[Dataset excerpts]
::::::

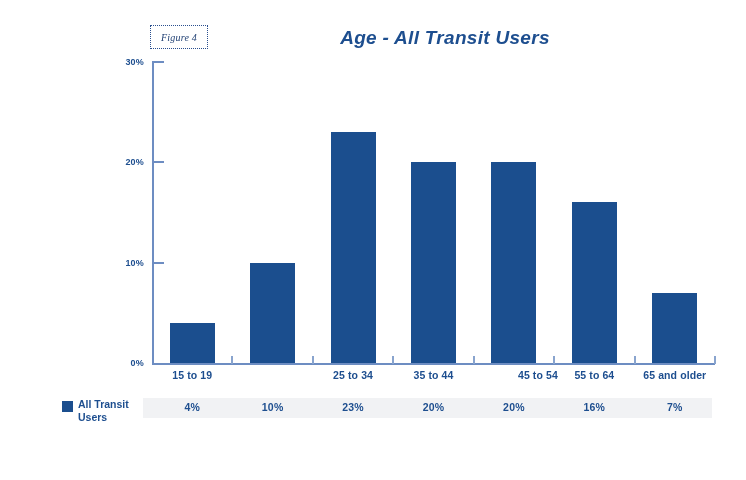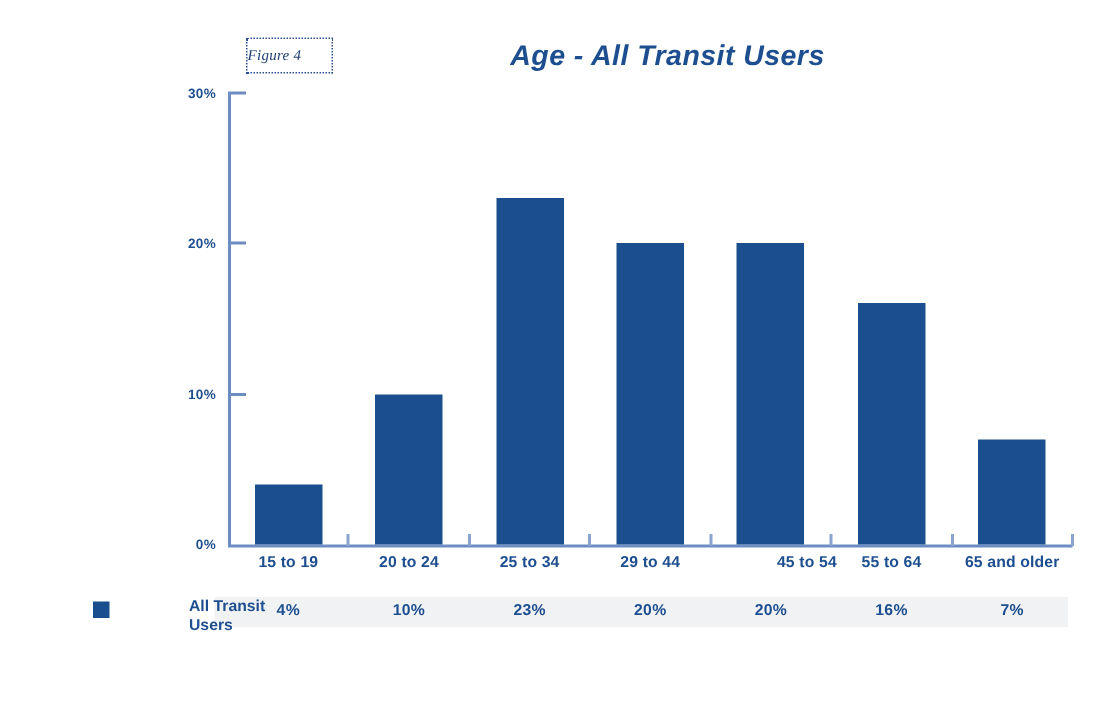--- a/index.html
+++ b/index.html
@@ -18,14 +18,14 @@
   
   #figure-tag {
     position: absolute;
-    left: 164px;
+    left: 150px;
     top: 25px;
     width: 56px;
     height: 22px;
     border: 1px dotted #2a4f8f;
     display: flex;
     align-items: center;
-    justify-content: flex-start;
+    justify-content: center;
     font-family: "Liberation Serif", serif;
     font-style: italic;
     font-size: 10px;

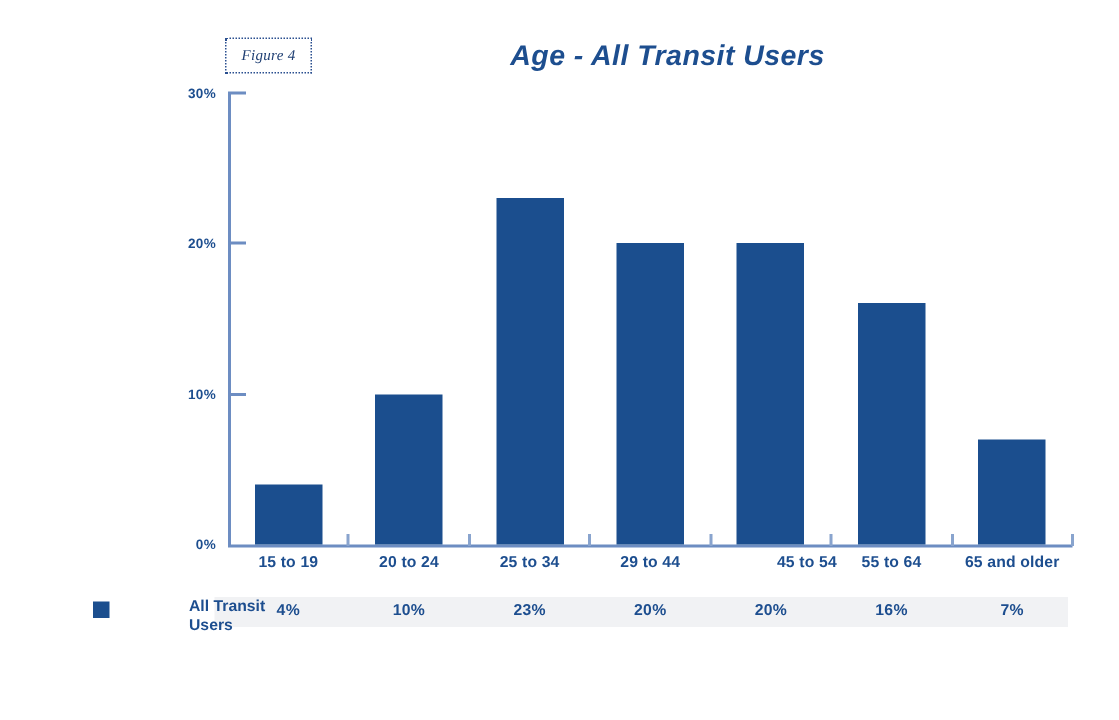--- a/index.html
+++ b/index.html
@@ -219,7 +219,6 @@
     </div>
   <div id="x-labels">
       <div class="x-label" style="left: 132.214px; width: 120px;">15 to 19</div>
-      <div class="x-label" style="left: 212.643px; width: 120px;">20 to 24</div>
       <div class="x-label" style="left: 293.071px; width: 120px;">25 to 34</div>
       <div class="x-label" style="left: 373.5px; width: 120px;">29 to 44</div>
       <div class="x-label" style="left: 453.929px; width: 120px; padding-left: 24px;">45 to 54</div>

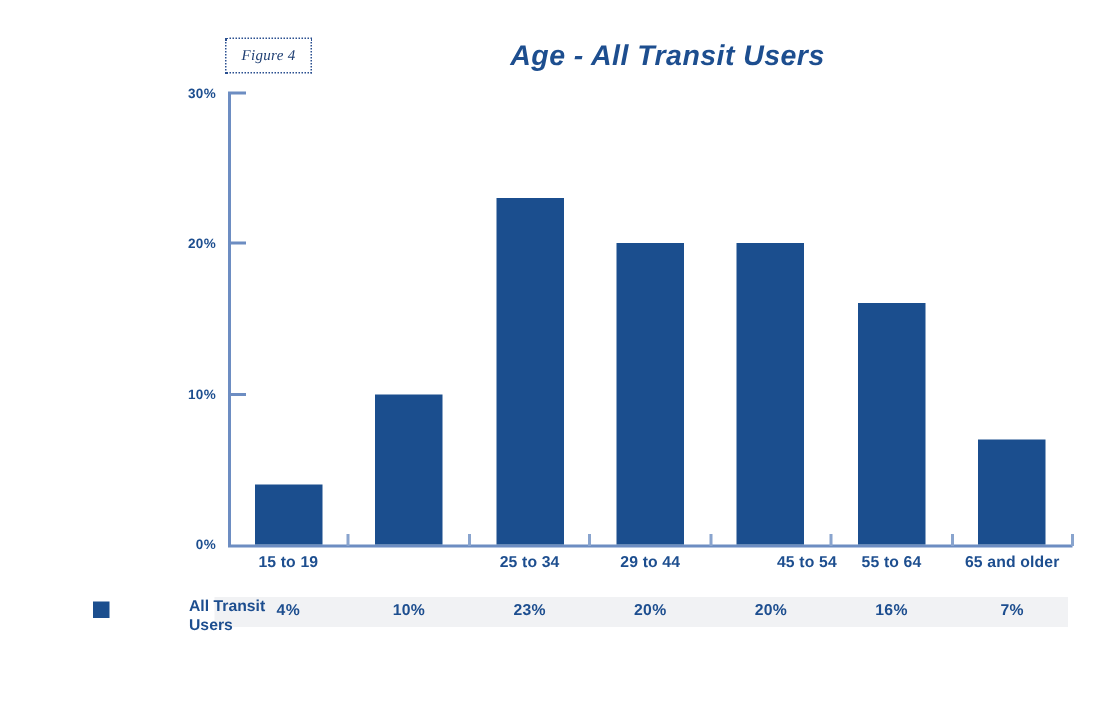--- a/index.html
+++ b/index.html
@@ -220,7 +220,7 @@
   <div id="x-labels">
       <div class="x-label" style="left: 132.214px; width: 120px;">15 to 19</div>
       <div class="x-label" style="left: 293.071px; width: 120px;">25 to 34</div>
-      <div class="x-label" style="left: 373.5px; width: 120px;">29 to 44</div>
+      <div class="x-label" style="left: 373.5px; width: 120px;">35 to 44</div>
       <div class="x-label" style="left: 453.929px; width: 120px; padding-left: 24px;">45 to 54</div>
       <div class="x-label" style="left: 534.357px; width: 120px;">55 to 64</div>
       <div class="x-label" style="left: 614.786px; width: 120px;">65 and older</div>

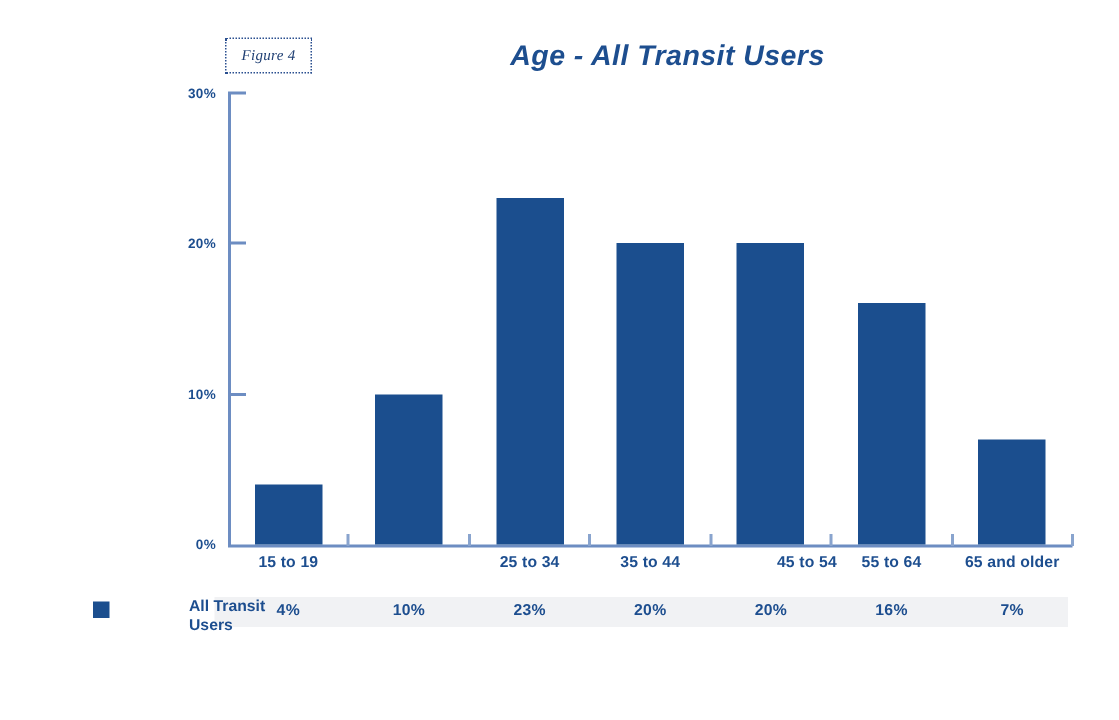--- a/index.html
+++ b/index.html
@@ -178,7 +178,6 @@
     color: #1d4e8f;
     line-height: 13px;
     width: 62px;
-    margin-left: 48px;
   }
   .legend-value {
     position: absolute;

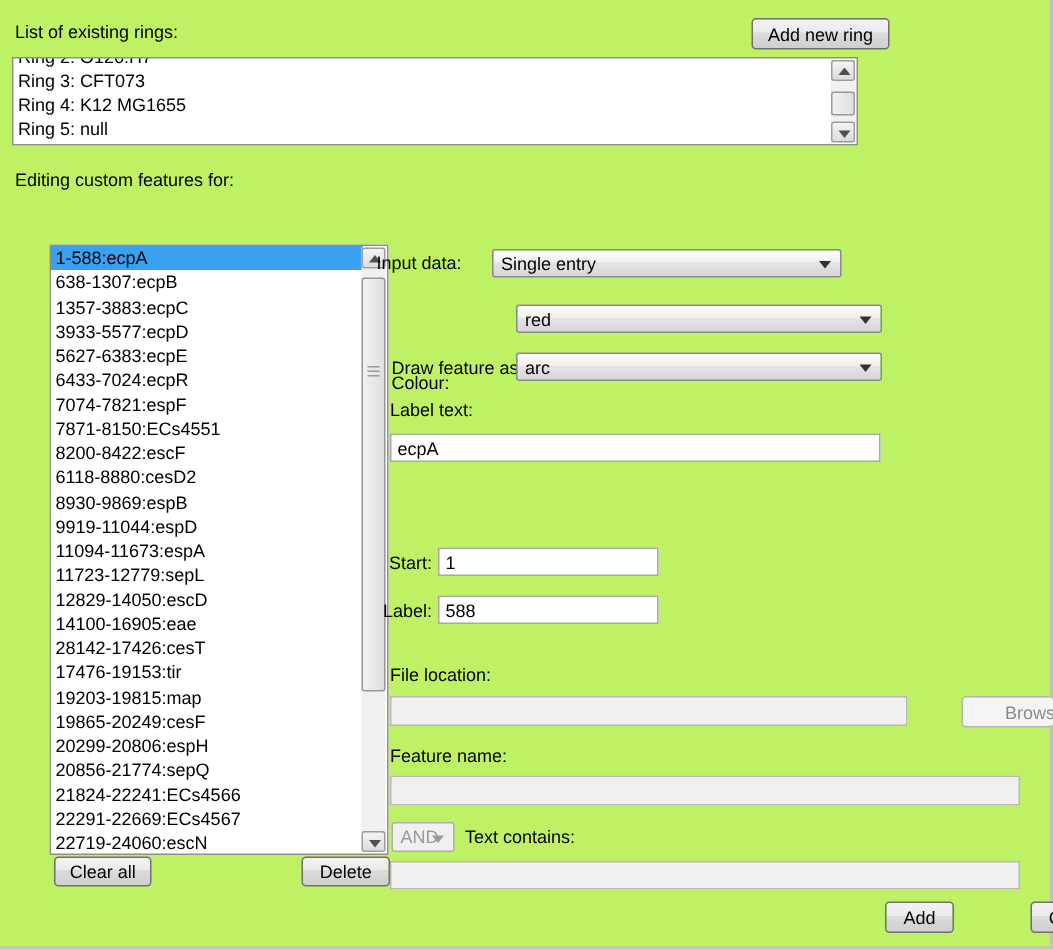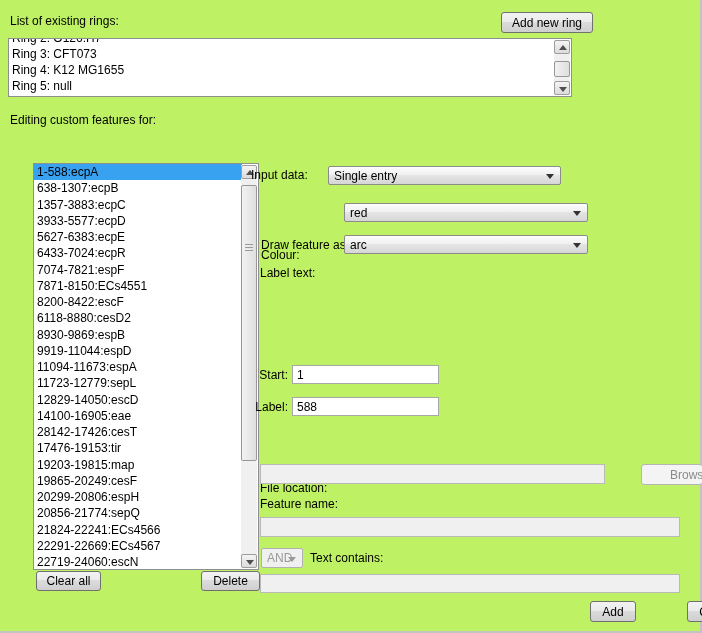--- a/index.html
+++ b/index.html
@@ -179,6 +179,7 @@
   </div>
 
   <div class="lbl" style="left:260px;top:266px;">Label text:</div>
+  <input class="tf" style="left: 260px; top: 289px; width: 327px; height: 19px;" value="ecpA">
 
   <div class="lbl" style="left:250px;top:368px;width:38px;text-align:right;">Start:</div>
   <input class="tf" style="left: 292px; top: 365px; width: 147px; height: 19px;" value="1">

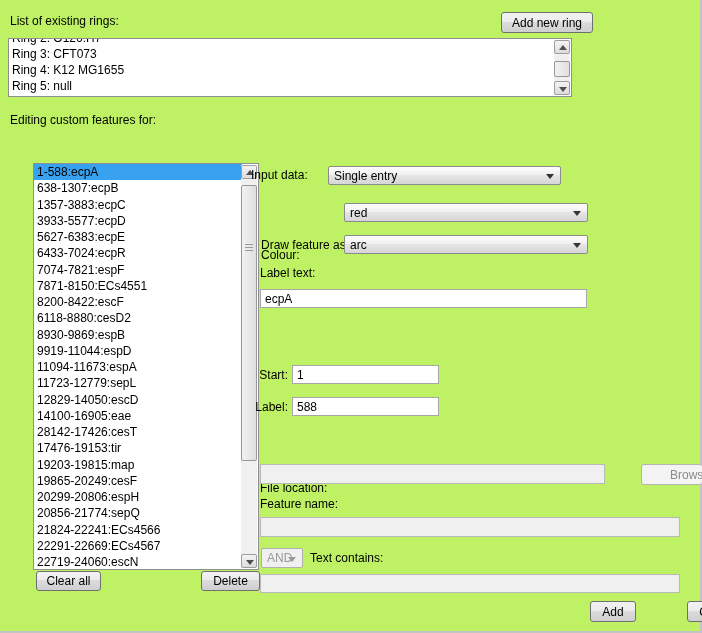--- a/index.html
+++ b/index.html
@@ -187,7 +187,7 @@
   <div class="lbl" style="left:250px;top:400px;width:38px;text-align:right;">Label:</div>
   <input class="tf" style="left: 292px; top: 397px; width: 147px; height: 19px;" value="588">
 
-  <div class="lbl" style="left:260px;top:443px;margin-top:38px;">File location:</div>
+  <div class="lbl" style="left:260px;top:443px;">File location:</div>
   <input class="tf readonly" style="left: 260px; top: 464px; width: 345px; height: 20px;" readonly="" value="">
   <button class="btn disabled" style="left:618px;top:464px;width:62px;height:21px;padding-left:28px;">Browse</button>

::::::

__Task statement__: The word "center" appears in some lines of the data. Copy every one of those lines.

__Exercise output__:
     align-items: center;
+    justify-content: center;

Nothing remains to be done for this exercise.